In a regulatory filing, Berkshire reported owning 57.4 million shares of Apple as of Dec. 31, which would now be worth $7.74 billion, up from just from 15.2 million shares in the iPhone maker three months earlier.
Berkshire's initial investment in Apple got attention last year, given Buffett's usual aversion to technology companies, apart from IBM, which he considers outside his zone of competence.
The new, larger stake makes Berkshire one of Apple's 10 biggest investors.
Shares of Apple closed on Tuesday up $1.73 at $135.02, also a record closing high.
Assuming Berkshire has not sold its stake, Apple's 16.6 percent gain this year would leave it with a $1.1 billion paper profit in 2017 alone.
It had been widely believed that Berkshire's initial investment came from Combs or Weschler.
But their decisions have sometimes influenced Buffett, as when Berkshire last year paid $32.1 billion for aircraft parts maker Precision Castparts Corp, once a Combs investment.

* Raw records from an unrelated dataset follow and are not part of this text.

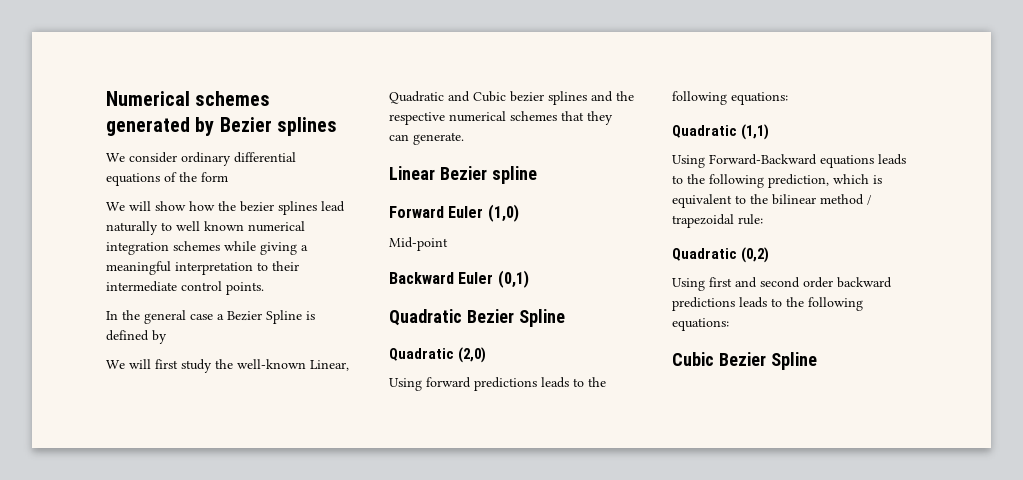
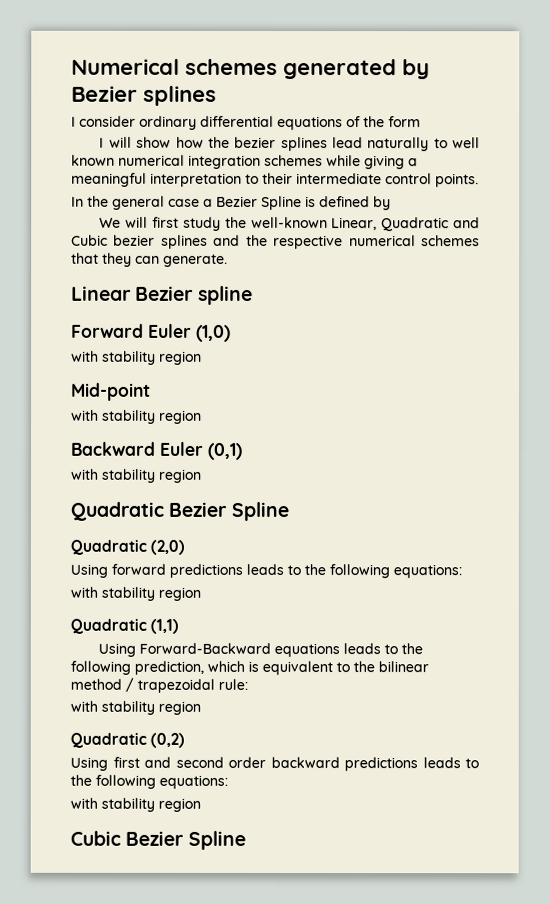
[106,153,125,162] We -> [71,116,76,127] I
[106,202,125,211] We -> [99,137,105,148] I
[389,237,448,251] Mid-point -> [71,350,202,365] [71,382,151,401] [71,409,202,424] with stability region // Mid-point // with stability region
(529, 279) none -> [70,468,201,483] // with stability region
(788, 98) none -> [70,586,201,601] // with stability region
(763, 219) none -> [70,700,201,715] // with stability region
(729, 324) none -> [70,797,201,812] // with stability region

Combs and Weschler are the leading candidates to eventually succeed Buffett as Berkshire's chief investment officer.
Shares of American, Delta, Southwest and United, as well as Apple, Monsanto and Sirius, rose in after-hours trading.
To make room for new investments, Berkshire appeared to have shed a $1.8 billion stake in agricultural equipment maker Deere & Co and nearly all of what remained from a more than decade-old stake in retailer Wal-Mart Stores.